The lower source electrode 151 may be formed between the interlayer insulating layer 140 and the upper source electrode 152 to enhance adhesion between the interlayer insulating layer 140 and the upper source electrode 152. [ have. In addition, the lower source electrode 151 may protect the lower surface of the upper source electrode 152, thereby preventing the lower surface of the upper source electrode 152 from being corroded. Therefore, the degree of oxidation of the lower source electrode 151 may be lower than the degree of oxidation of the upper source electrode 152. That is, the material of the lower source electrode 151 may be made of a material having higher corrosion resistance than the material of the upper source electrode 152. As described above, the lower source electrode 151 serves as an adhesion promoting layer or an anti-corrosion layer, and may be made of an alloy of molybdenum and titanium (MoTi), but is not limited thereto.

The upper source electrode 152 is formed on the upper surface of the lower source electrode 151. The upper source electrode 152 may be made of copper (Cu), which is a metal having a low resistance, but is not limited thereto. The upper source electrode 152 may be formed of a metal having a relatively lower resistance than the lower source electrode 151. In order to reduce the total resistance of the source electrode 150, the thickness of the upper source electrode 152 may be greater than the thickness of the lower source electrode 151.

The drain electrode 160 may have a multilayer structure including a lower drain electrode 161 and an upper drain electrode 162, similar to the source electrode 150 described above.

The lower drain electrode 161 is formed between the interlayer insulating layer 140 and the upper drain electrode 162 to improve adhesion between the interlayer insulating layer 140 and the upper drain electrode 162 Also, it is possible to prevent the lower surface of the upper drain electrode 162 from being corroded. Therefore, the degree of oxidation of the lower drain electrode 161 may be lower than the degree of oxidation of the upper drain electrode 162. That is, the material of the lower drain electrode 161 may be made of a material having higher corrosion resistance than the material of the upper drain electrode 162. As described above, the lower drain electrode 161 may be made of the same molybdenum and titanium alloy (MoTi) as the lower source electrode 151, but is not limited thereto.

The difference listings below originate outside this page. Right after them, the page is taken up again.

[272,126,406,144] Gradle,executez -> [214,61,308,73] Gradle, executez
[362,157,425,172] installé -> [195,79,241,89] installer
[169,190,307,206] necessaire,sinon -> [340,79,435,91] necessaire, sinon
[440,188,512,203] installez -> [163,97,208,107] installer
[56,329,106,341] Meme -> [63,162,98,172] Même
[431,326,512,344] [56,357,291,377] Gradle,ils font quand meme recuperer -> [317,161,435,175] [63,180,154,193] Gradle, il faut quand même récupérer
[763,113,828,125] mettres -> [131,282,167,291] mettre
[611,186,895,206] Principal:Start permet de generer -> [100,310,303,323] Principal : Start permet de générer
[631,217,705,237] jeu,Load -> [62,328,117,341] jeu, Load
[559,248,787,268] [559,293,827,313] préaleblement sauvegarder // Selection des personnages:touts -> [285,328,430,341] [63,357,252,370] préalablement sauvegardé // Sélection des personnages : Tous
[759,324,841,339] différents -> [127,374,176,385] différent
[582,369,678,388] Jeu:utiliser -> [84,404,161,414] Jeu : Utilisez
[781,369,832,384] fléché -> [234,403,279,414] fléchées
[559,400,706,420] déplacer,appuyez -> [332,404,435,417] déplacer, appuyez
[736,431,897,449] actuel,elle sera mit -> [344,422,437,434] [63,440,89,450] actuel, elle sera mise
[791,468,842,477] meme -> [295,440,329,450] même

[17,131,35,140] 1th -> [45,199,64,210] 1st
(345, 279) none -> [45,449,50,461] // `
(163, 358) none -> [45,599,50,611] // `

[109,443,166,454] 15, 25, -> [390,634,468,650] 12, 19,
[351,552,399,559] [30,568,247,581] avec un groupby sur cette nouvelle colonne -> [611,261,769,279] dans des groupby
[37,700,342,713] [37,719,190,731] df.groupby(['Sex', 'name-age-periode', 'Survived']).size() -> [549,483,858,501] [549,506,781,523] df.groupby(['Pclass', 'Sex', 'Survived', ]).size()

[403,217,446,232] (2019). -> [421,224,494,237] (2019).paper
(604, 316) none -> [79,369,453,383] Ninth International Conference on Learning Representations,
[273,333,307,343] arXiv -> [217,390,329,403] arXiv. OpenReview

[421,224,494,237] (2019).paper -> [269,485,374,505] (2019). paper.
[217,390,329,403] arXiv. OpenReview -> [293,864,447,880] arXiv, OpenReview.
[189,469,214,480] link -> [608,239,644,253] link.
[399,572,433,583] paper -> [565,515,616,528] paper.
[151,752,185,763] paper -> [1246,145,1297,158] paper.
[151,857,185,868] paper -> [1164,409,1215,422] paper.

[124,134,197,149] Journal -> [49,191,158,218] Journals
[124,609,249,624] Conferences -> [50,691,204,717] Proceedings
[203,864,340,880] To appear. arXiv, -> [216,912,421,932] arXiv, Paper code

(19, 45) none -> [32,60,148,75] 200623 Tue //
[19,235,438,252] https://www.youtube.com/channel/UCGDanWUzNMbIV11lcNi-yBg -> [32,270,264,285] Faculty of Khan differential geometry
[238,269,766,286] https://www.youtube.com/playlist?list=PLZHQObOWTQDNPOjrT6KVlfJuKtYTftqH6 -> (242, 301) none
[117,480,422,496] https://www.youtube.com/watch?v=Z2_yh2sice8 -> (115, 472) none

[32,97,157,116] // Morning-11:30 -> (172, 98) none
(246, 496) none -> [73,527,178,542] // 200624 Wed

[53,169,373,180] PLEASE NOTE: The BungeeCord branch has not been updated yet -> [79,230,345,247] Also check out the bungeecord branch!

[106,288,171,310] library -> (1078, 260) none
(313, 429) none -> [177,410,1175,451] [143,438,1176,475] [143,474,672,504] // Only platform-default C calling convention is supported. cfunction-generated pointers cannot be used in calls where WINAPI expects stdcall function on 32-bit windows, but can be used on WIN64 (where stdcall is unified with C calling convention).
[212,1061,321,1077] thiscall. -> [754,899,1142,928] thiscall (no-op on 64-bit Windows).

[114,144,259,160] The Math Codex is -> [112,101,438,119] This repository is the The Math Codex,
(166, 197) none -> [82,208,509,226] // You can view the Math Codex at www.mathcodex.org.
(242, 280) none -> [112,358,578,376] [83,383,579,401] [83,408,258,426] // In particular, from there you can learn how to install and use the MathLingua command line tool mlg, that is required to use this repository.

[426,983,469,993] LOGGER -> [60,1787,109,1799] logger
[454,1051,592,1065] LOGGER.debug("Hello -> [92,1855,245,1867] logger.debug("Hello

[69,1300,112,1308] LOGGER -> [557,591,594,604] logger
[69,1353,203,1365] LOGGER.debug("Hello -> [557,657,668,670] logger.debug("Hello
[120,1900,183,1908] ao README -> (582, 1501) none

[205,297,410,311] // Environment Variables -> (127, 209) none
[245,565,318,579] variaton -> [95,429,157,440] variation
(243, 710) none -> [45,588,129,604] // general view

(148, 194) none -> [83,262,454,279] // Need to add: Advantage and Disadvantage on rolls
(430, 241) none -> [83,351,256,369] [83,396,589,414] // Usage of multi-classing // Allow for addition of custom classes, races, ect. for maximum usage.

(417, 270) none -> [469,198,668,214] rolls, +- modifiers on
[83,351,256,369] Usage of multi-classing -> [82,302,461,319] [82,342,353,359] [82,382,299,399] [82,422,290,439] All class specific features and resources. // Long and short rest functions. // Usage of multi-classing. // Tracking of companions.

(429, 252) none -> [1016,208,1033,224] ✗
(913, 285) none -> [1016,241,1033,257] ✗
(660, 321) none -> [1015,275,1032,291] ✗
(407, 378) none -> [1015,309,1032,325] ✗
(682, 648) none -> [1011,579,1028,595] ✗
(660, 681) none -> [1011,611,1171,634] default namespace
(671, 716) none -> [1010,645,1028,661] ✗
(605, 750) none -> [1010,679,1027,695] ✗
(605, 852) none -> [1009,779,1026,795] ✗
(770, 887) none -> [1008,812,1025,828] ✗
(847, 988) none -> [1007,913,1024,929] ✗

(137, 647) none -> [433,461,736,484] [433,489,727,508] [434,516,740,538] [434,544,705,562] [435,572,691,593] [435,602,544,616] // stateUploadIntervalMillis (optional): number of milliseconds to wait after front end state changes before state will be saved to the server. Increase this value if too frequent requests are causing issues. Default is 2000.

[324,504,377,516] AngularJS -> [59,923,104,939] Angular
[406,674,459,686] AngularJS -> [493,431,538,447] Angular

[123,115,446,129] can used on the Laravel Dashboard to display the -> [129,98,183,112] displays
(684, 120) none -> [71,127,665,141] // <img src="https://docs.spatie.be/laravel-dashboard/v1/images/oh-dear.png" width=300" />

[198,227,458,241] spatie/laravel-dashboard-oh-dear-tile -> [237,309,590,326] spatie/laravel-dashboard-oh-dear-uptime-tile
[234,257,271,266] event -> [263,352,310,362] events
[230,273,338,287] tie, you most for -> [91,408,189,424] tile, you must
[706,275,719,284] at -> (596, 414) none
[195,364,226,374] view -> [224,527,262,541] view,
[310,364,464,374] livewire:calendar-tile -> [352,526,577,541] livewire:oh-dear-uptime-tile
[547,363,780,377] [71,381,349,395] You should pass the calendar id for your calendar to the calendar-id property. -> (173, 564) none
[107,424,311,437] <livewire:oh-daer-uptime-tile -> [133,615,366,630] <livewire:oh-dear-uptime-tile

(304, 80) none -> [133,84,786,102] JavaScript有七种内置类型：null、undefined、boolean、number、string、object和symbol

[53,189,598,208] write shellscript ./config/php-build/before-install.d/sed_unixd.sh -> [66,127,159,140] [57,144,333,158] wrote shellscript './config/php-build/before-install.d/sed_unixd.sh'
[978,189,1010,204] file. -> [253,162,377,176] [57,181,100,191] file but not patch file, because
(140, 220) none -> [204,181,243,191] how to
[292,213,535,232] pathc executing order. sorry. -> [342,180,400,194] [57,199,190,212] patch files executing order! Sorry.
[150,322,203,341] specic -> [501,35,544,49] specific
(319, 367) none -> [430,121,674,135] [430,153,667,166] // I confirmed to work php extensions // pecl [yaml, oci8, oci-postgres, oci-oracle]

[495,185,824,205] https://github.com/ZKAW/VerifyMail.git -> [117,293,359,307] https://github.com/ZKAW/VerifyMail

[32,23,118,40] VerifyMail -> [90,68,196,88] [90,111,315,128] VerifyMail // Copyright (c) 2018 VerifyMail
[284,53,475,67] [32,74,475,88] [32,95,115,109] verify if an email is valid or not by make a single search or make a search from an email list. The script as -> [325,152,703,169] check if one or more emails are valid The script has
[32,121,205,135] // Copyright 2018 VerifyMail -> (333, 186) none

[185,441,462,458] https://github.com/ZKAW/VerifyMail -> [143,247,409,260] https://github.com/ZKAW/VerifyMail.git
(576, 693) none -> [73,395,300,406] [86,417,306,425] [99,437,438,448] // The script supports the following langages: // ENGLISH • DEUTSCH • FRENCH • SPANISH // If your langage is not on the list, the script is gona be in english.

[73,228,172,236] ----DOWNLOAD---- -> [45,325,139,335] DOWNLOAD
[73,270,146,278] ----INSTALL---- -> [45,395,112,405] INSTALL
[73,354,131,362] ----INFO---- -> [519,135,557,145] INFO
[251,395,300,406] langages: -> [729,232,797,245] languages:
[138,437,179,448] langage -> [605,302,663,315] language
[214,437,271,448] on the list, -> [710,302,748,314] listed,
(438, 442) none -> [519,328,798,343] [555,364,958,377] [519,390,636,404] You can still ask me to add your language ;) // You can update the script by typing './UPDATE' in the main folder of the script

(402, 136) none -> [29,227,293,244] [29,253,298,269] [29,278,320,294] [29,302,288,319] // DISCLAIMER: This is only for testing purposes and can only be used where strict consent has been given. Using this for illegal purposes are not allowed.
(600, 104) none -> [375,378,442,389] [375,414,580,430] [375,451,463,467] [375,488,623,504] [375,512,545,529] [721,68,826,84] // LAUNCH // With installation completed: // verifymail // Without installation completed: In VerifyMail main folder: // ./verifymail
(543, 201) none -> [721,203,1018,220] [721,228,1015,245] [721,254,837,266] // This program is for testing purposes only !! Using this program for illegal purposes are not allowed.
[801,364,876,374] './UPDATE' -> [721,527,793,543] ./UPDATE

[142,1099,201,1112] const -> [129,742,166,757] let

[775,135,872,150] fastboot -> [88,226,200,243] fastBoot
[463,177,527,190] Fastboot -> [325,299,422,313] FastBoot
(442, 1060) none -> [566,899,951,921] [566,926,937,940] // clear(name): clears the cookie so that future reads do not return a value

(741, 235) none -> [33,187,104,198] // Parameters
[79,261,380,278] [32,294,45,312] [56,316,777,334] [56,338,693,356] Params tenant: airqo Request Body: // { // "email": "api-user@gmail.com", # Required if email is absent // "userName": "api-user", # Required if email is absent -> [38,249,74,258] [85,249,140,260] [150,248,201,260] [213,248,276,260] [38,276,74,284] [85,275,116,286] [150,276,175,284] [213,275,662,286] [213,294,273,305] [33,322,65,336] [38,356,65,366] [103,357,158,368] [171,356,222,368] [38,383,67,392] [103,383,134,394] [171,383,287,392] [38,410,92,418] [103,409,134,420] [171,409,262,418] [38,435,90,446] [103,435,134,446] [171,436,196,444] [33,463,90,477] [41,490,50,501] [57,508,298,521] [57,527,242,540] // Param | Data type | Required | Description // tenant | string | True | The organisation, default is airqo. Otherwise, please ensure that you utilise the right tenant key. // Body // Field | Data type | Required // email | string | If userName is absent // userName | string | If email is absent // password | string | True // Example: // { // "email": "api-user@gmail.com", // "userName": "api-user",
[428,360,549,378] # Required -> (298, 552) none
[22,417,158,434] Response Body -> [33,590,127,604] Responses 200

The upper drain electrode 162 is formed on the upper surface of the lower drain electrode 161 and may be made of the same copper as the upper source electrode 152 described above but is not limited thereto. The thickness of the upper drain electrode 162 may be greater than the thickness of the lower drain electrode 161 to reduce the overall resistance of the drain electrode 160.

The upper drain electrode 162 may be formed of the same material and the same thickness as the upper source electrode 152 and the lower drain electrode 161 may be formed of the same material and the same thickness as the lower source electrode 151 In this case, the drain electrode 160 and the source electrode 150 can be simultaneously formed through the same process.

The structure of the thin film transistor layer T as described above is not limited to the structure shown in the drawings, but may be variously modified in a structure known to those skilled in the art. For example, although the top gate structure in which the gate electrode 130 is formed on the active layer 110 is shown in the drawing, the gate electrode 130 may be formed on the bottom layer of the active layer 110, Or a bottom gate structure.

The passivation layer 165 is formed on the thin film transistor layer T and more specifically on the upper surfaces of the source electrode 150 and the drain electrode 160. The passivation layer 165 functions to protect the thin film transistor layer T. The passivation layer 165 may be formed of an inorganic insulating material such as a silicon oxide film (SiOX) or a silicon nitride film (SiNX). However, the present invention is not limited thereto.

The planarization layer 170 is formed on the passivation layer 165. The planarization layer 170 functions to flatten the upper surface of the substrate 100 on which the thin film transistor T is formed. The planarization layer 170 may be formed of an organic insulating material such as an acryl resin, an epoxy resin, a phenolic resin, a polyamide resin, or a polyimide resin. But is not necessarily limited thereto

The first anode electrode 180 is formed on the planarization layer 170. The third contact hole CH3 exposing the source electrode 150 is formed in the passivation layer 165 and the planarization layer 170. The third contact hole CH3 is formed in the passivation layer 165 and the planarization layer 170, And the first anode electrode 180 are connected to each other.

The first anode electrode 180 may include a first lower anode electrode 181 and a first upper anode electrode 182.

The first lower anode electrode 181 is formed between the planarization layer 170 and the first upper anode electrode 182 to reduce the adhesive force between the planarization layer 170 and the first upper anode electrode 182 It can play a role of promoting. In addition, the first lower anode electrode 181 may protect the lower surface of the first upper anode electrode 182, thereby preventing the lower surface of the first upper anode electrode 182 from being corroded. Accordingly, the degree of oxidation of the first lower anode electrode 181 may be lower than that of the first upper anode electrode 182. That is, the material of the first lower anode 181 may be made of a material having higher corrosion resistance than the material of the first upper anode 182.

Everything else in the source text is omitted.